(Data for the task Opens)

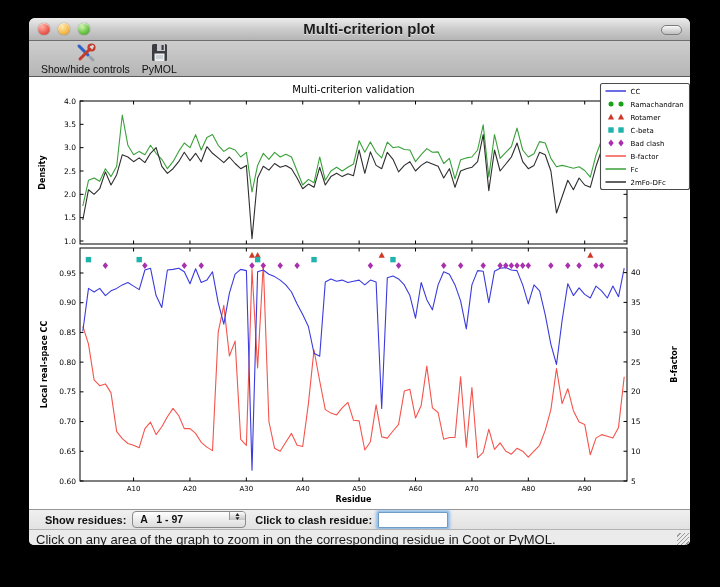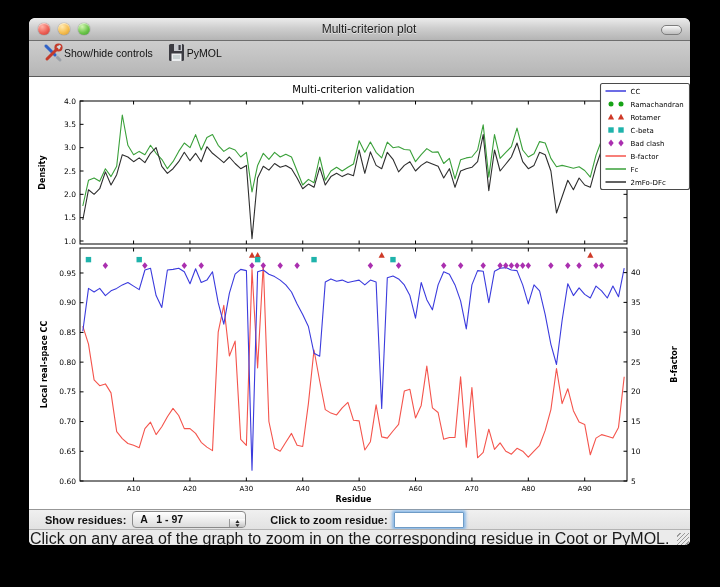--- a/index.html
+++ b/index.html
@@ -4,52 +4,52 @@
 <style>
   html,body{margin:0;padding:0;width:720px;height:587px;background:#000;overflow:hidden;
     font-family:"Liberation Sans",sans-serif;}
   .window{position:absolute;left:29px;top:18px;width:661px;height:527px;background:#fff;
     border-radius:6px 6px 5px 5px;box-shadow:0 12px 30px rgba(0,0,0,.75);overflow:hidden;}
   
   .titlebar{position:relative;height:22px;
     background:linear-gradient(#ececec,#cfcfcf 45%,#b4b4b4);border-bottom:1px solid #6e6e6e;
     border-radius:6px 6px 0 0;}
   .title{position:absolute;left:0;right:0;top:0;line-height:22px;text-align:center;
-    font-size:12px;font-weight:normal;color:#1c1c1c;text-shadow:0 1px 0 rgba(255,255,255,.55);margin-left:19px;}
+    font-size:15px;font-weight:bold;color:#1c1c1c;text-shadow:0 1px 0 rgba(255,255,255,.55);margin-left:19px;}
   .lights{position:absolute;left:9px;top:5px;display:flex;gap:8px;}
   .light{width:12px;height:12px;border-radius:50%;box-shadow:inset 0 1px 1px rgba(255,255,255,.6),0 0 1px rgba(0,0,0,.7);}
   .light.red{background:radial-gradient(circle at 35% 30%,#ffb3a7,#ee6056 55%,#c33b30);}
   .light.yellow{background:radial-gradient(circle at 35% 30%,#ffe9b0,#f5bd4f 55%,#cf9430);}
   .light.green{background:radial-gradient(circle at 35% 30%,#d2f5b0,#6cc549 55%,#3f9b2d);}
   .pill{position:absolute;right:8px;top:7px;width:19px;height:8px;border:1px solid #7d7d7d;border-radius:5px;
     background:linear-gradient(#fafafa,#bdbdbd);}
   
   .toolbar{height:36px;background:linear-gradient(#cdcdcd,#b6b6b6);border-bottom:1px solid #5a5a5a;
     display:flex;align-items:flex-start;padding-left:6px;box-sizing:border-box;}
-  .tool{display:flex;align-items:center;justify-content:flex-start;
+  .tool{display:flex;flex-direction:column;align-items:center;justify-content:flex-start;
     padding:1px 6px 0 6px;cursor:default;}
   .tool span{font-size:10.5px;color:#111;margin-top:-1px;}
   
   .canvas{height:432px;background:#fff;position:relative;}
   
   .controls{height:20px;background:linear-gradient(#f0f0f0,#e2e2e2);border-top:1px solid #979797;
     display:flex;align-items:center;font-size:11px;box-sizing:border-box;padding-left:16px;}
   .clabel{font-weight:bold;color:#111;white-space:pre;}
-  .combo{display:flex;align-items:flex-end;margin-left:6px;margin-right:24px;width:112px;height:15px;
+  .combo{display:flex;align-items:flex-start;margin-left:6px;margin-right:9px;width:112px;height:15px;
     border:1px solid #8a8a8a;border-radius:4px;background:linear-gradient(#ffffff,#dcdcdc);overflow:hidden;}
   .combo-val{flex:1;font-size:10.5px;font-weight:bold;color:#111;line-height:15px;padding-left:7px;white-space:pre;}
   .stepper{width:15px;border-left:1px solid #9a9a9a;background:linear-gradient(#fdfdfd,#c4c4c4);
     display:flex;flex-direction:column;align-items:center;justify-content:center;line-height:4px;}
   .stepper i{font-style:normal;font-size:5px;color:#222;display:block;transform:scaleX(1.4);}
   .zoominput{width:62px;height:12px;margin-left:6px;border:1px solid #6f9cc6;border-radius:1px;
     box-shadow:0 0 3px 2px rgba(110,170,230,.75);font-size:11px;padding:1px 3px;}
   
   .statusbar{height:16px;background:#ebebeb;border-top:1px solid #b3b3b3;position:relative;
     border-radius:0 0 5px 5px;}
-  .statusbar span{font-size:16px;color:#1a1a1a;line-height:16px;padding-left:1px;display:inline-block;}
+  .statusbar span{font-size:13px;color:#1a1a1a;line-height:16px;padding-left:7px;display:inline-block;}
   .grip{position:absolute;right:1px;bottom:1px;width:12px;height:12px;
     background:repeating-linear-gradient(135deg,transparent,transparent 2px,#9a9a9a 2px,#9a9a9a 3px);
     border-bottom-right-radius:4px;}
   svg text{font-family:"DejaVu Sans",sans-serif;}
 </style>
 </head>
 <body>
 
 <div class="window">
 
@@ -258,21 +258,21 @@
 
   <div class="controls">
     <span class="clabel">Show residues:</span>
     <div class="combo">
       <span class="combo-val">A   1 - 97</span>
       <span class="stepper">
           <i>▲</i>
           <i>▼</i>
         </span>
     </div>
-    <span class="clabel">Click to zoom residue:</span>
+    <span class="clabel">Click to clash residue:</span>
     <input class="zoominput" type="text" value="" style="">
   </div>
 
   <div class="statusbar">
     <span>Click on any area of the graph to zoom in on the corresponding residue in Coot or PyMOL.</span>
     <div class="grip"></div>
   </div>
 
 </div>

(Data for the task Closes)

## Task brief
Pictures omitted, give the entries again exactly.

## Answer for this exercise
--- a/index.html
+++ b/index.html
@@ -4,52 +4,52 @@
 <style>
   html,body{margin:0;padding:0;width:720px;height:587px;background:#000;overflow:hidden;
     font-family:"Liberation Sans",sans-serif;}
   .window{position:absolute;left:29px;top:18px;width:661px;height:527px;background:#fff;
     border-radius:6px 6px 5px 5px;box-shadow:0 12px 30px rgba(0,0,0,.75);overflow:hidden;}
   
   .titlebar{position:relative;height:22px;
     background:linear-gradient(#ececec,#cfcfcf 45%,#b4b4b4);border-bottom:1px solid #6e6e6e;
     border-radius:6px 6px 0 0;}
   .title{position:absolute;left:0;right:0;top:0;line-height:22px;text-align:center;
-    font-size:12px;font-weight:normal;color:#1c1c1c;text-shadow:0 1px 0 rgba(255,255,255,.55);margin-left:19px;}
+    font-size:15px;font-weight:bold;color:#1c1c1c;text-shadow:0 1px 0 rgba(255,255,255,.55);margin-left:19px;}
   .lights{position:absolute;left:9px;top:5px;display:flex;gap:8px;}
   .light{width:12px;height:12px;border-radius:50%;box-shadow:inset 0 1px 1px rgba(255,255,255,.6),0 0 1px rgba(0,0,0,.7);}
   .light.red{background:radial-gradient(circle at 35% 30%,#ffb3a7,#ee6056 55%,#c33b30);}
   .light.yellow{background:radial-gradient(circle at 35% 30%,#ffe9b0,#f5bd4f 55%,#cf9430);}
   .light.green{background:radial-gradient(circle at 35% 30%,#d2f5b0,#6cc549 55%,#3f9b2d);}
   .pill{position:absolute;right:8px;top:7px;width:19px;height:8px;border:1px solid #7d7d7d;border-radius:5px;
     background:linear-gradient(#fafafa,#bdbdbd);}
   
   .toolbar{height:36px;background:linear-gradient(#cdcdcd,#b6b6b6);border-bottom:1px solid #5a5a5a;
     display:flex;align-items:flex-start;padding-left:6px;box-sizing:border-box;}
-  .tool{display:flex;align-items:center;justify-content:flex-start;
+  .tool{display:flex;flex-direction:column;align-items:center;justify-content:flex-start;
     padding:1px 6px 0 6px;cursor:default;}
   .tool span{font-size:10.5px;color:#111;margin-top:-1px;}
   
   .canvas{height:432px;background:#fff;position:relative;}
   
   .controls{height:20px;background:linear-gradient(#f0f0f0,#e2e2e2);border-top:1px solid #979797;
     display:flex;align-items:center;font-size:11px;box-sizing:border-box;padding-left:16px;}
   .clabel{font-weight:bold;color:#111;white-space:pre;}
-  .combo{display:flex;align-items:flex-end;margin-left:6px;margin-right:24px;width:112px;height:15px;
+  .combo{display:flex;align-items:flex-start;margin-left:6px;margin-right:9px;width:112px;height:15px;
     border:1px solid #8a8a8a;border-radius:4px;background:linear-gradient(#ffffff,#dcdcdc);overflow:hidden;}
   .combo-val{flex:1;font-size:10.5px;font-weight:bold;color:#111;line-height:15px;padding-left:7px;white-space:pre;}
   .stepper{width:15px;border-left:1px solid #9a9a9a;background:linear-gradient(#fdfdfd,#c4c4c4);
     display:flex;flex-direction:column;align-items:center;justify-content:center;line-height:4px;}
   .stepper i{font-style:normal;font-size:5px;color:#222;display:block;transform:scaleX(1.4);}
   .zoominput{width:62px;height:12px;margin-left:6px;border:1px solid #6f9cc6;border-radius:1px;
     box-shadow:0 0 3px 2px rgba(110,170,230,.75);font-size:11px;padding:1px 3px;}
   
   .statusbar{height:16px;background:#ebebeb;border-top:1px solid #b3b3b3;position:relative;
     border-radius:0 0 5px 5px;}
-  .statusbar span{font-size:16px;color:#1a1a1a;line-height:16px;padding-left:1px;display:inline-block;}
+  .statusbar span{font-size:13px;color:#1a1a1a;line-height:16px;padding-left:7px;display:inline-block;}
   .grip{position:absolute;right:1px;bottom:1px;width:12px;height:12px;
     background:repeating-linear-gradient(135deg,transparent,transparent 2px,#9a9a9a 2px,#9a9a9a 3px);
     border-bottom-right-radius:4px;}
   svg text{font-family:"DejaVu Sans",sans-serif;}
 </style>
 </head>
 <body>
 
 <div class="window">
 
@@ -258,21 +258,21 @@
 
   <div class="controls">
     <span class="clabel">Show residues:</span>
     <div class="combo">
       <span class="combo-val">A   1 - 97</span>
       <span class="stepper">
           <i>▲</i>
           <i>▼</i>
         </span>
     </div>
-    <span class="clabel">Click to zoom residue:</span>
+    <span class="clabel">Click to clash residue:</span>
     <input class="zoominput" type="text" value="" style="">
   </div>
 
   <div class="statusbar">
     <span>Click on any area of the graph to zoom in on the corresponding residue in Coot or PyMOL.</span>
     <div class="grip"></div>
   </div>
 
 </div>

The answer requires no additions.